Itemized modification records
------------

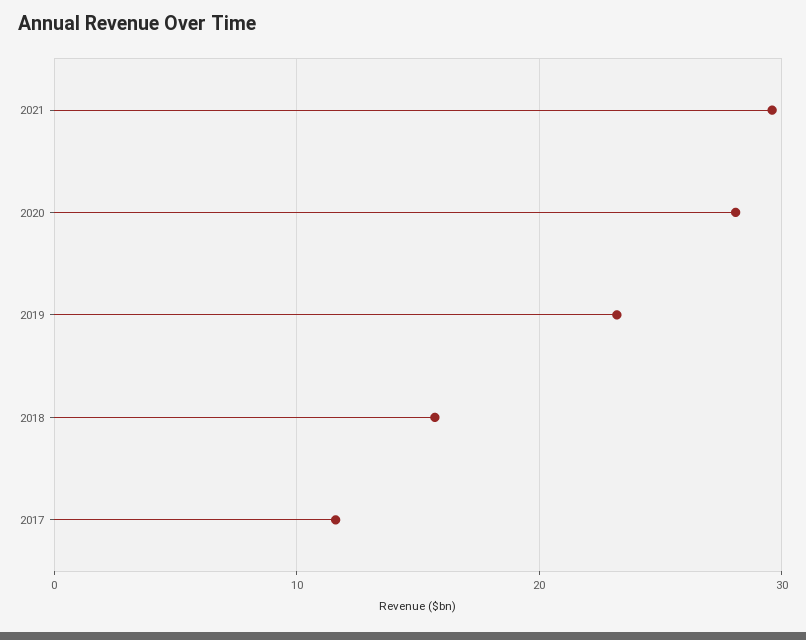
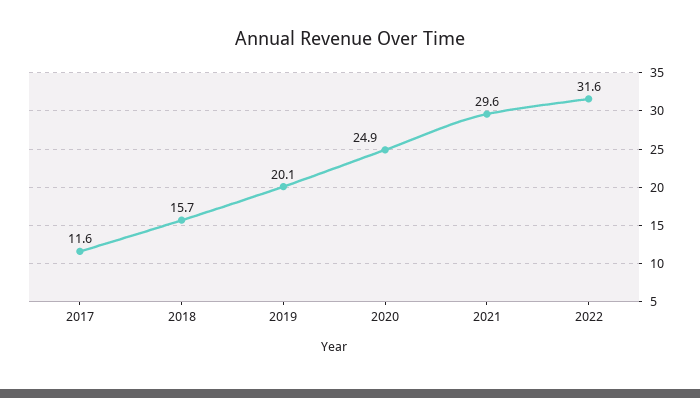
2020: 28 -> 24.9
2019: 23 -> 20.1
2022: none -> 31.6

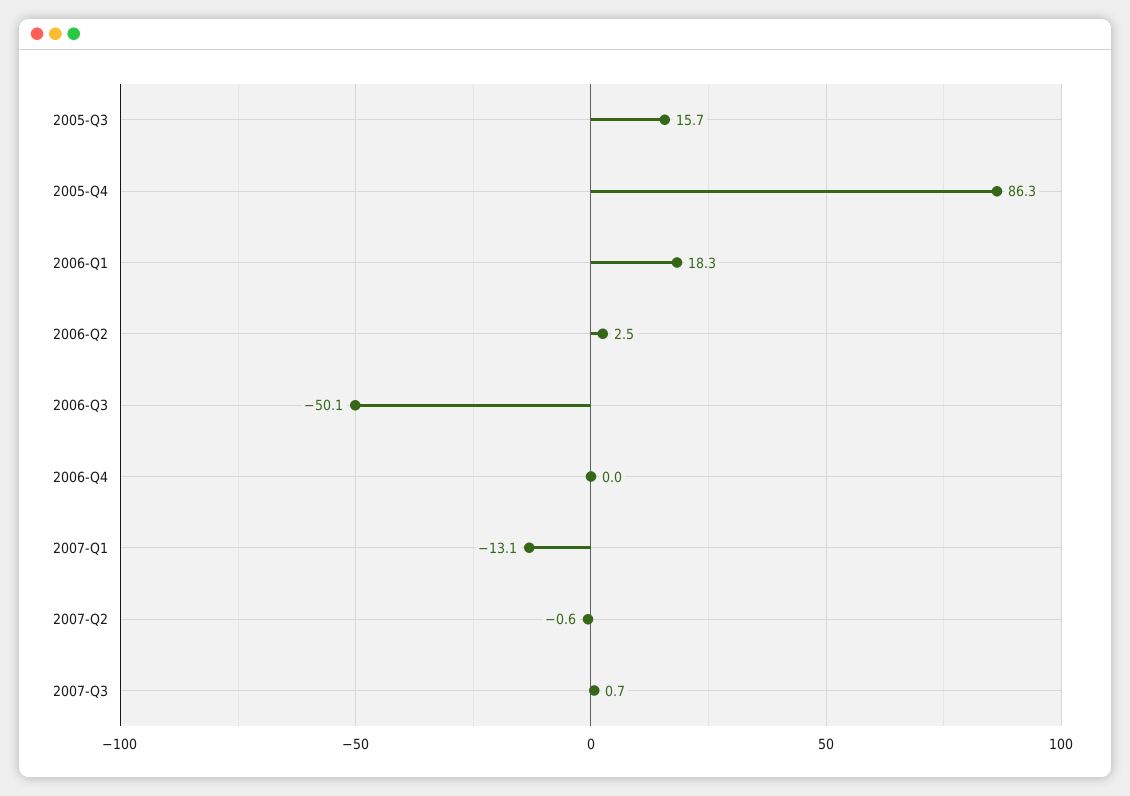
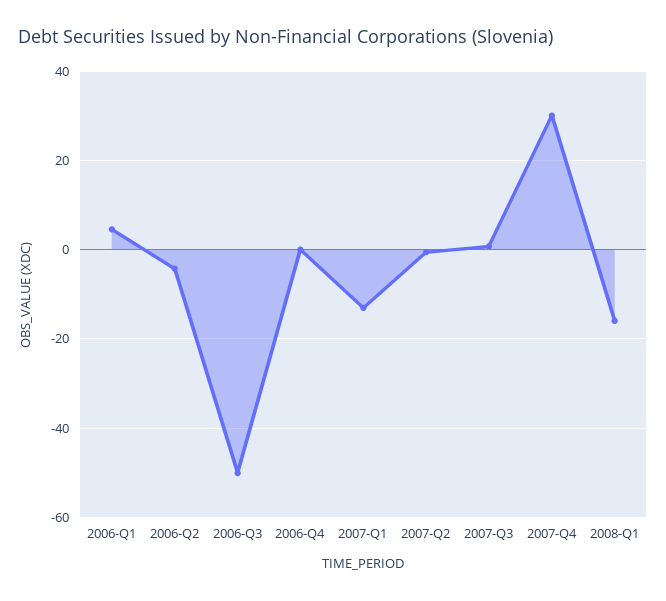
2005-Q3: 15.7 -> none
2005-Q4: 86.3 -> none
2006-Q1: 18.3 -> 4
2006-Q2: 2.5 -> -4
2007-Q4: none -> 30
2008-Q1: none -> -16

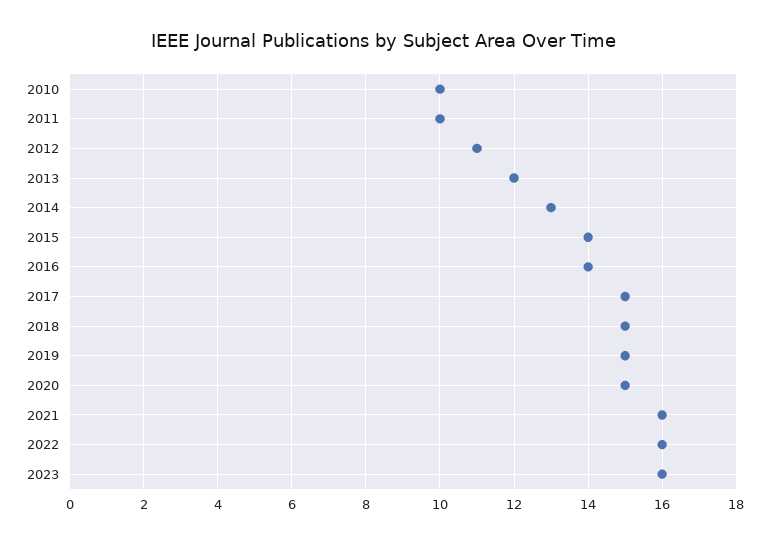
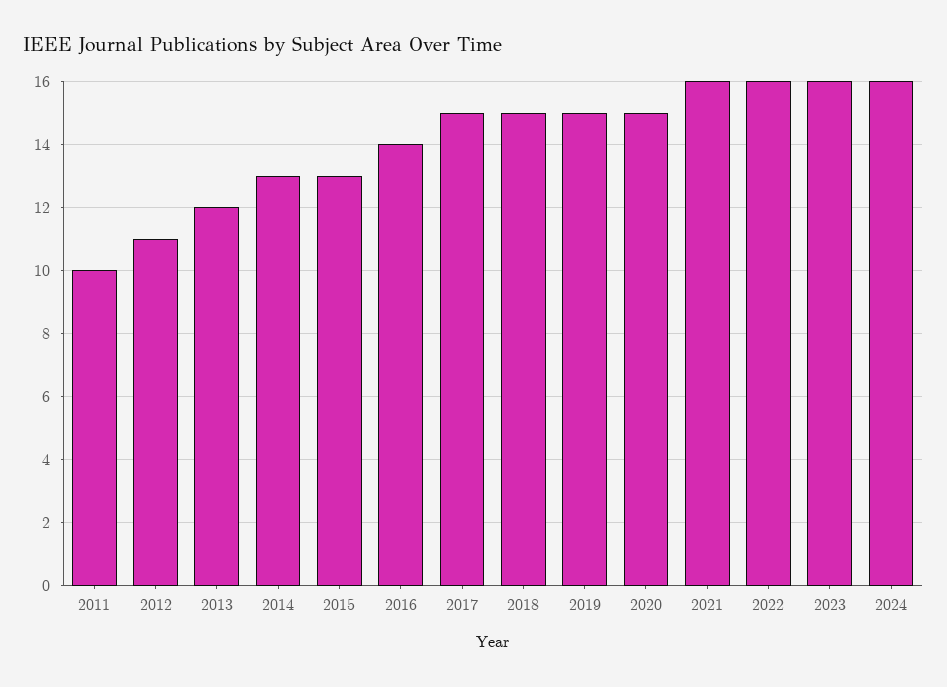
2010: 10 -> none
2015: 14 -> 13
2024: none -> 16

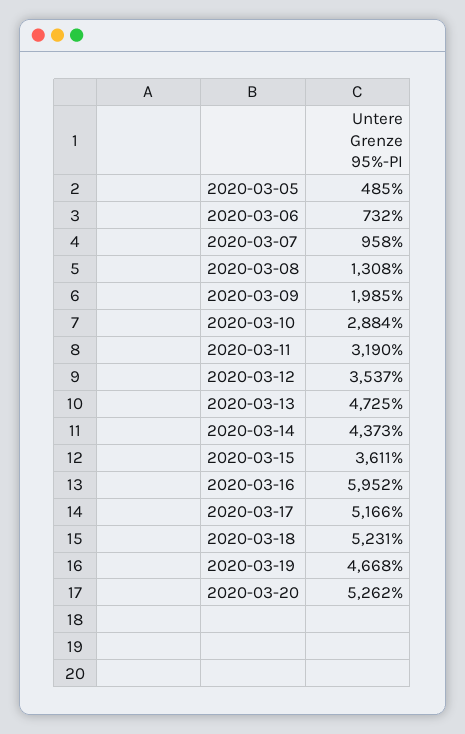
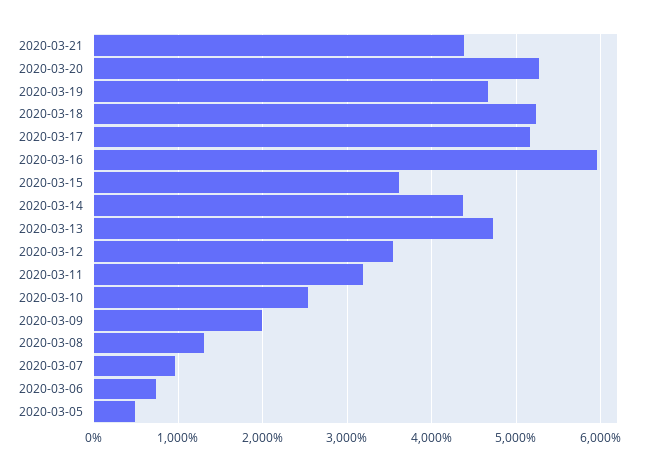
2020-03-10: 2884 -> 2500
2020-03-21: none -> 4400

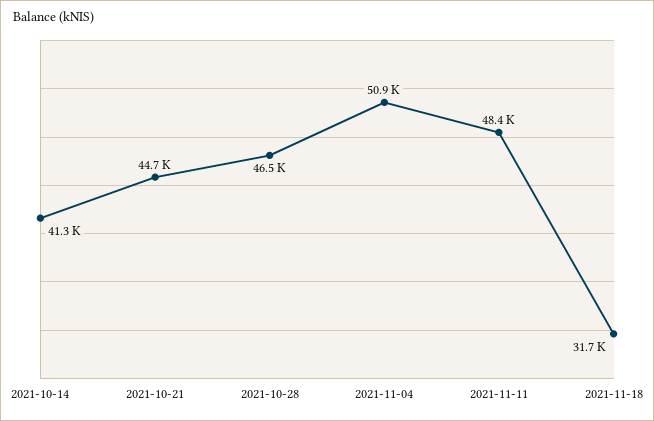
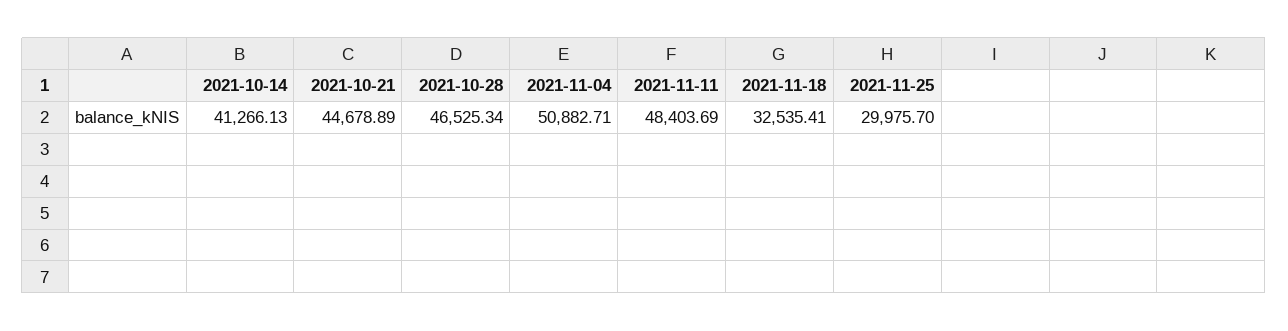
2021-11-18: 31700 -> 32535.41
2021-11-25: none -> 29975.7

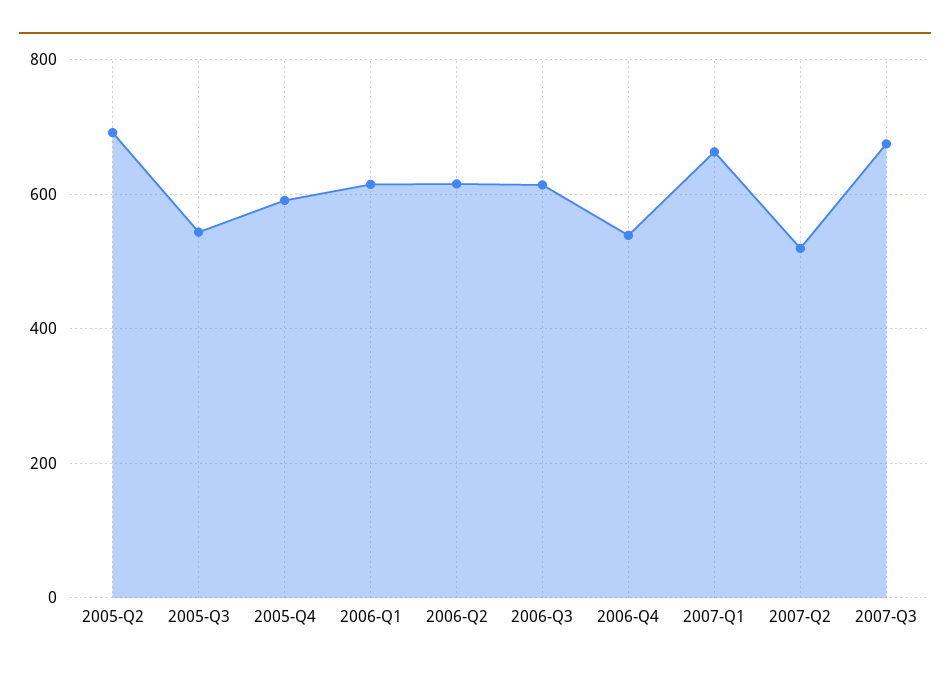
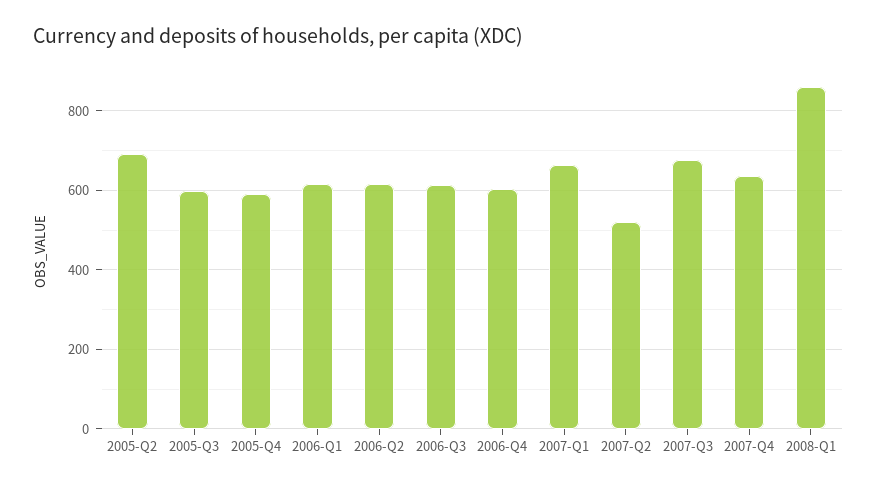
2005-Q3: 540 -> 600
2006-Q4: 540 -> 600
2007-Q4: none -> 640
2008-Q1: none -> 860

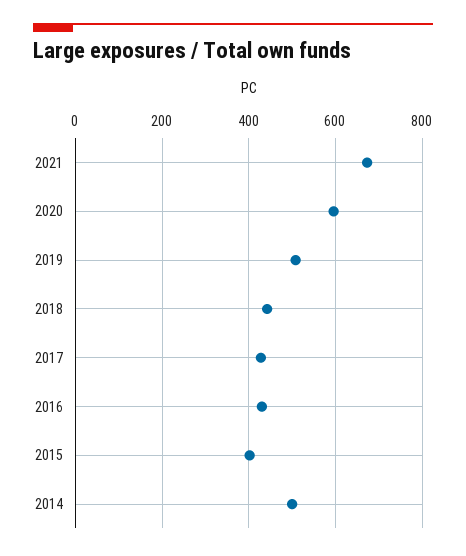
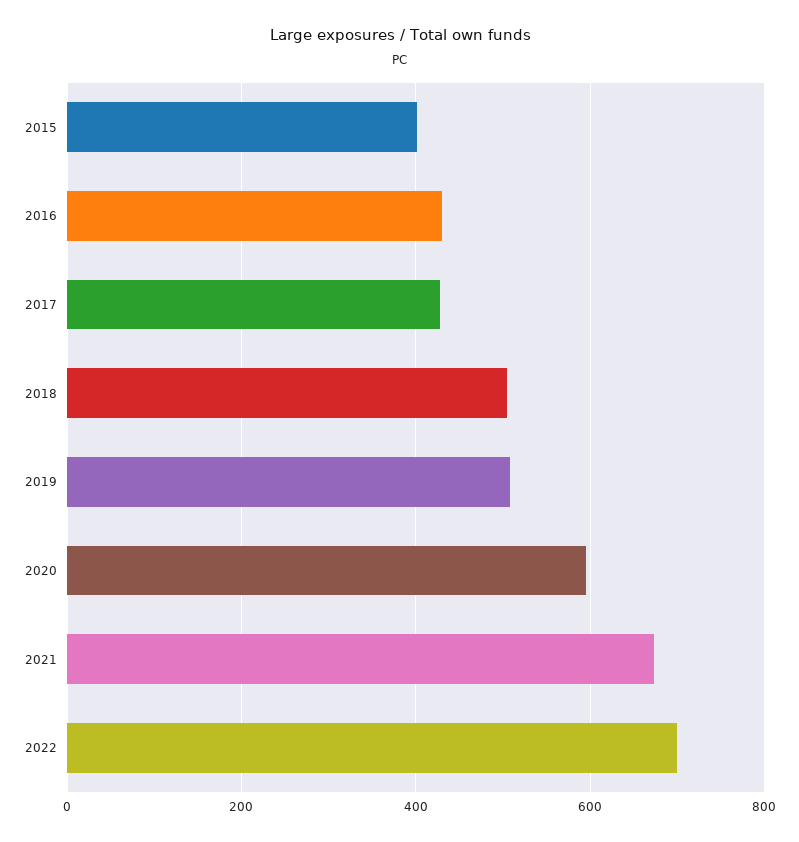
2018: 440 -> 500
2014: 500 -> none
2022: none -> 700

------------

WHAT NEEDS TO BE DONE →
Write out the data in full and exactly as given, though without the images.

RESULT OF THIS EXERCISE →
2020: 28 -> 24.9
2019: 23 -> 20.1
2022: none -> 31.6

2005-Q3: 15.7 -> none
2005-Q4: 86.3 -> none
2006-Q1: 18.3 -> 4
2006-Q2: 2.5 -> -4
2007-Q4: none -> 30
2008-Q1: none -> -16

2010: 10 -> none
2015: 14 -> 13
2024: none -> 16

2020-03-10: 2884 -> 2500
2020-03-21: none -> 4400

2021-11-18: 31700 -> 32535.41
2021-11-25: none -> 29975.7

2005-Q3: 540 -> 600
2006-Q4: 540 -> 600
2007-Q4: none -> 640
2008-Q1: none -> 860

2018: 440 -> 500
2014: 500 -> none
2022: none -> 700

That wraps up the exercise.